THanks so much for your post. I'm working on a sermon for Sunday on Psalm 8 and really feel drawn to talking about how we are loved by God -- yet most of us don't believe it. Your post helped put me in the right frame of mind for that message. I thought I might add my favorite quote from Joseph Campbell on loving the life you live: "Follow your bliss."

suzanne said...

Kerri,
Thanks for sharing from your heart. No, the things that happen to us in this life are not always good. Good may come from it, but that doesn't make the experience itself "good." I am hearing impaired and am slowly losing my hearing - without my hearing aid I can no longer hear children speak (or teens mumble!). But from learning to deal with my hearing loss, I have learned to depend on God and trust God in ways I may not have otherwise - my being able to sing despite my impairment is partly because of this trust and dependence.

I must confess that I cannot truly begin to comprehend the loss that you've suffered (and know that I'm not comparing hearing loss to it) - I can try to be there for you and walk with you through it, but my experience is still filtered through you (please know that my heart aches for you). It seems to me that "life is good" sometimes becomes a parroted or rote reply for people - when we know that not all events in life are good. But as Christians, we can trust that God is good and faithful - even when we don't "feel" it.

I am glad that you are healing, and are able to see and honor your blessings despite your loss (or perhaps because of your loss?).
Peace.

suzanne said...

Brian,
Hello fellow Disciple and fellow former-teacher (high school math, more years than I want to admit!). I've been reading your blog for awhile now - it's great! Thanks.

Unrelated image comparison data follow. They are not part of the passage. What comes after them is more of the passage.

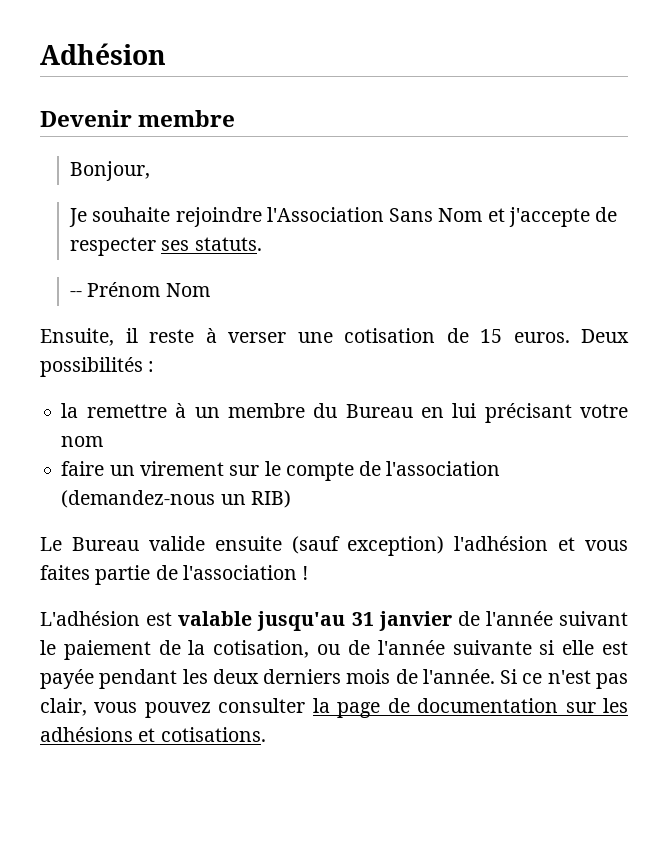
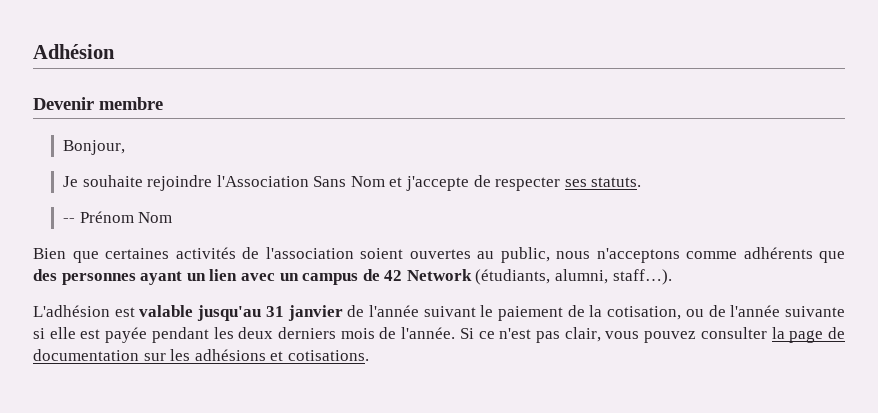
[40,328,629,346] [40,357,155,377] [61,403,629,423] [61,436,104,447] [61,461,501,481] [61,490,291,508] [40,536,628,556] [40,565,309,585] Ensuite, il reste à verser une cotisation de 15 euros. Deux possibilités : // la remettre à un membre du Bureau en lui précisant votre nom // faire un virement sur le compte de l'association (demandez-nous un RIB) // Le Bureau valide ensuite (sauf exception) l'adhésion et vous faites partie de l'association ! -> [33,247,845,263] [33,269,672,285] Bien que certaines activités de l'association soient ouvertes au public, nous n'acceptons comme adhérents que des personnes ayant un lien avec un campus de 42 Network (étudiants, alumni, staff…).

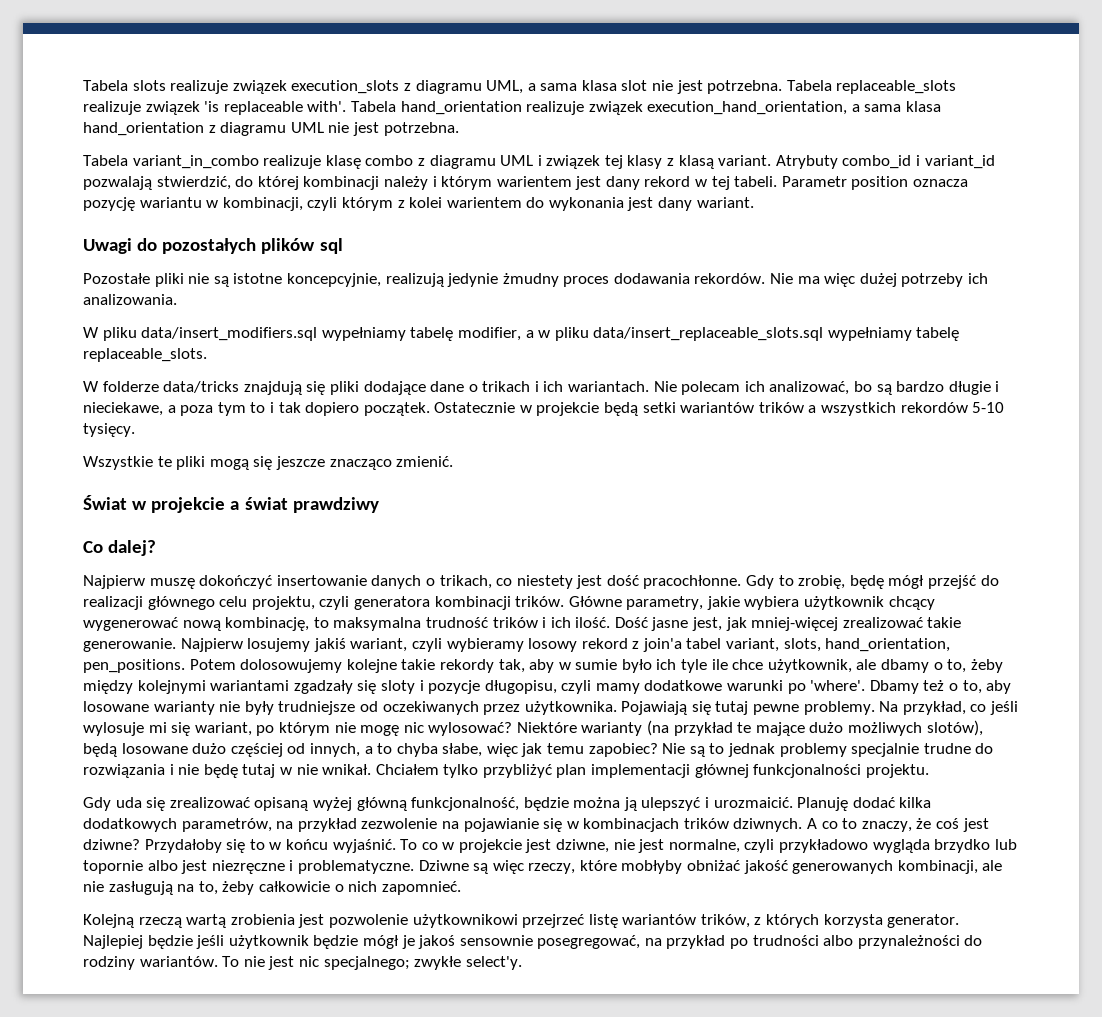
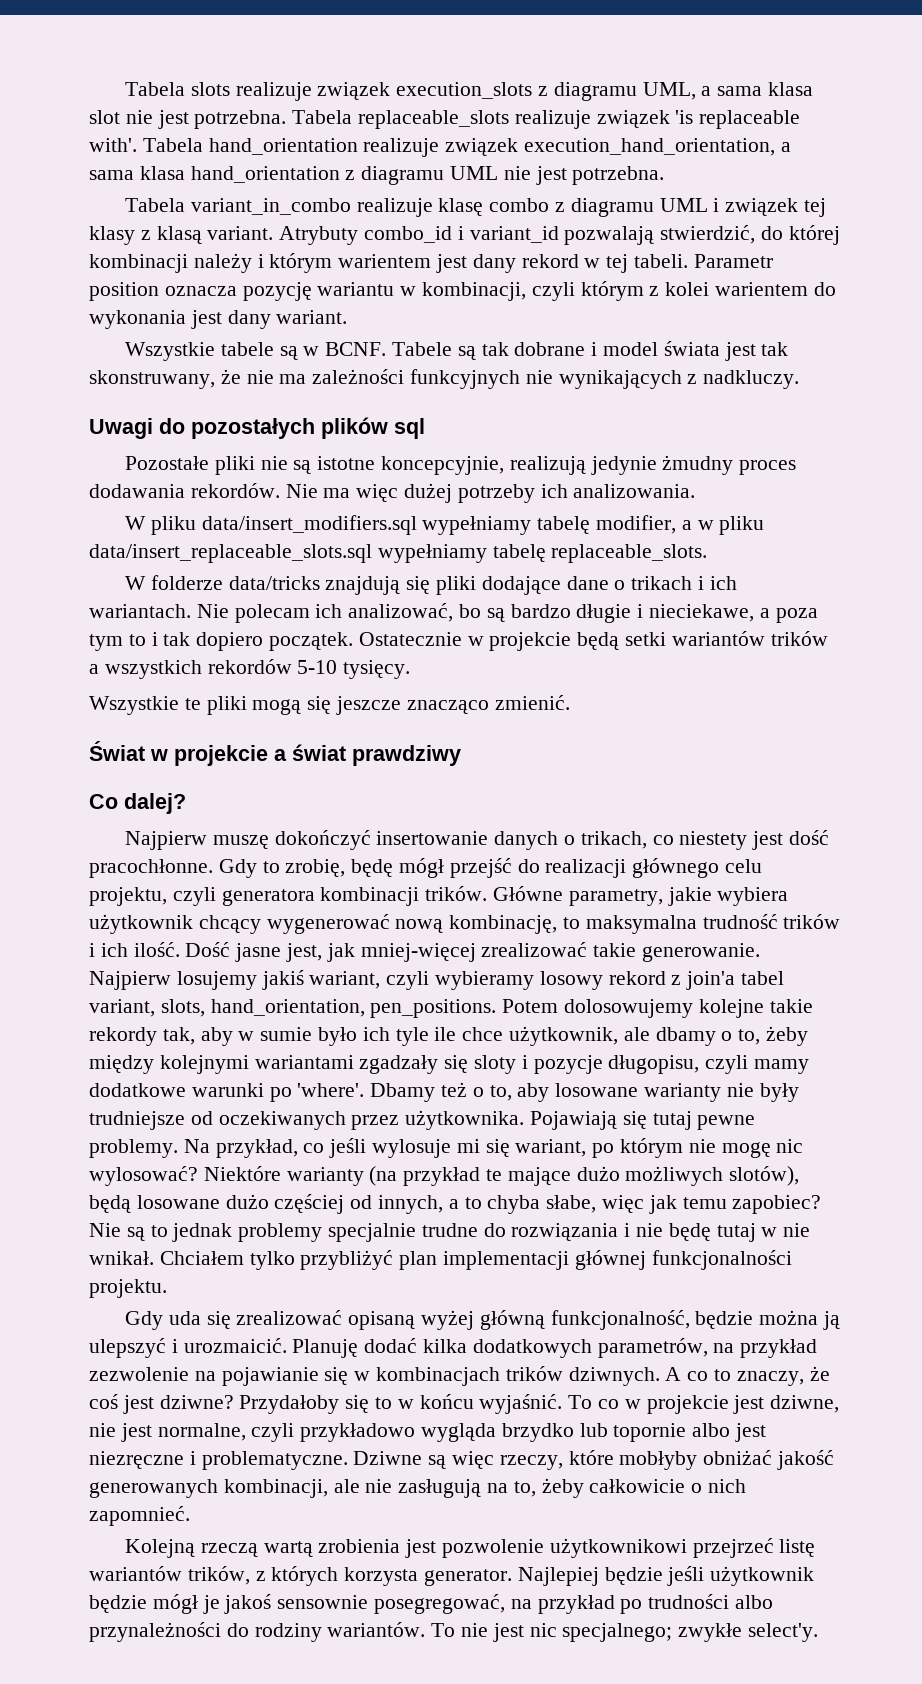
(754, 202) none -> [124,341,789,361] [89,369,800,389] // Wszystkie tabele są w BCNF. Tabele są tak dobrane i model świata jest tak skonstruwany, że nie ma zależności funkcyjnych nie wynikających z nadkluczy.

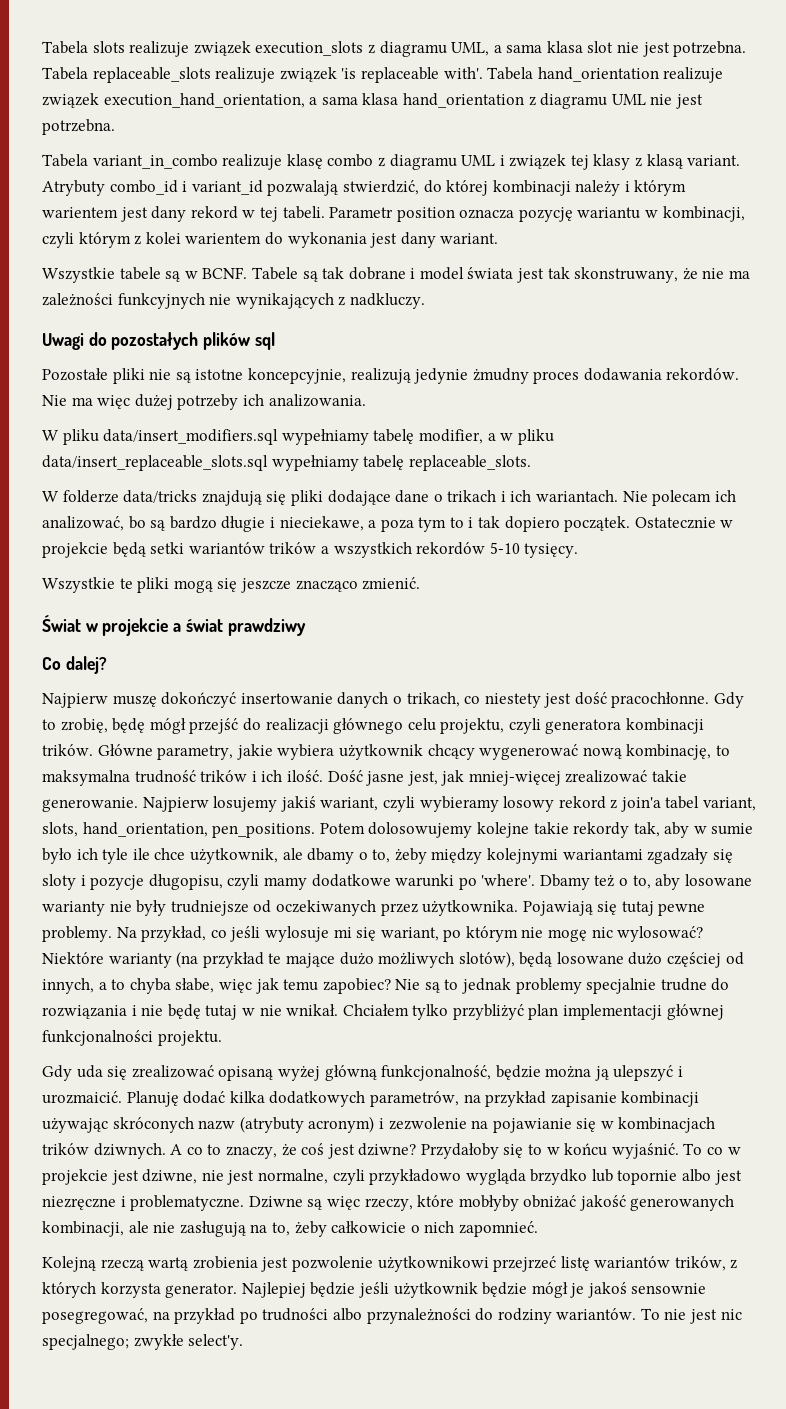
(818, 1348) none -> [550,1091,700,1107] [42,1116,384,1133] zapisanie kombinacji używając skróconych nazw (atrybuty acronym) i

I, too, think that most of us don't believe that we are loved by God - or at least most of us (myself included, sorry to admit) don't act much like it. I keep thinking that if I knew that the One who created all that exists loves me, then how would that change my life? I would think things like envy and jealousy would cease to exist. I think part of the problem is that we (humans) teach one another to compare everything, to compete for everything - but God's love is not a competition, and God does not compare. God loves me more than I'll ever know, just as God loves you more than you'll ever know, just as... I think I oftentimes view the world from the scarcity of my understanding (and then respond/live from that) rather than viewing the world from the abundance of God's love (love for me and for all). ...hmmm, more to ponder...

...and yes - Follow your bliss!
Peace.

JHolt said...

Several years ago I started keeping a gratitude journal (as in Simple Abundance by Sarah Ban Breathnach). At first, it was very hard to come up with five things to be grateful for every day because I would not allow myself to list the same obvious ones every day. Then, I started consciously looking for things to write (I don't like blanks) and it became a daily chore to find things for which to be grateful. A chore! But then, another corner was turned, and the blessings became so apparent that I needed more than five lines every day! It was a wonderful exercise that I carried on for about a year, and it made me realize not only that life is good, but _why_ life is good.
I need to start that journal again....

suzanne said...

Janet,
I tried the gratitude journal, too (yep, read the same book). I didn't last a year though! I found it hard at first, too, to find things other than the obvious ones. It did get easier after awhile. What I really liked about it was that I did it in the evening time and it became a time for me to review my day, to review my actions and interactions with others - both good and bad on my part. It became an opportunity for growth.
Thanks for brining that memory back.
Peace.

Anonymous said...

I bought into the marketing - bought a shirt that says "Life is Good" on a weekend retreat to Fernandina with a bunch of lady friends that I love. Everytime I wear the shirt, I'm reminded of that weekend, the gift of friends and especially those lady friends.

I believe that Life is Good because I believe that God loves me.

The inside collar of the shirt says "Do what you love; Love what you do." I'm working on that part!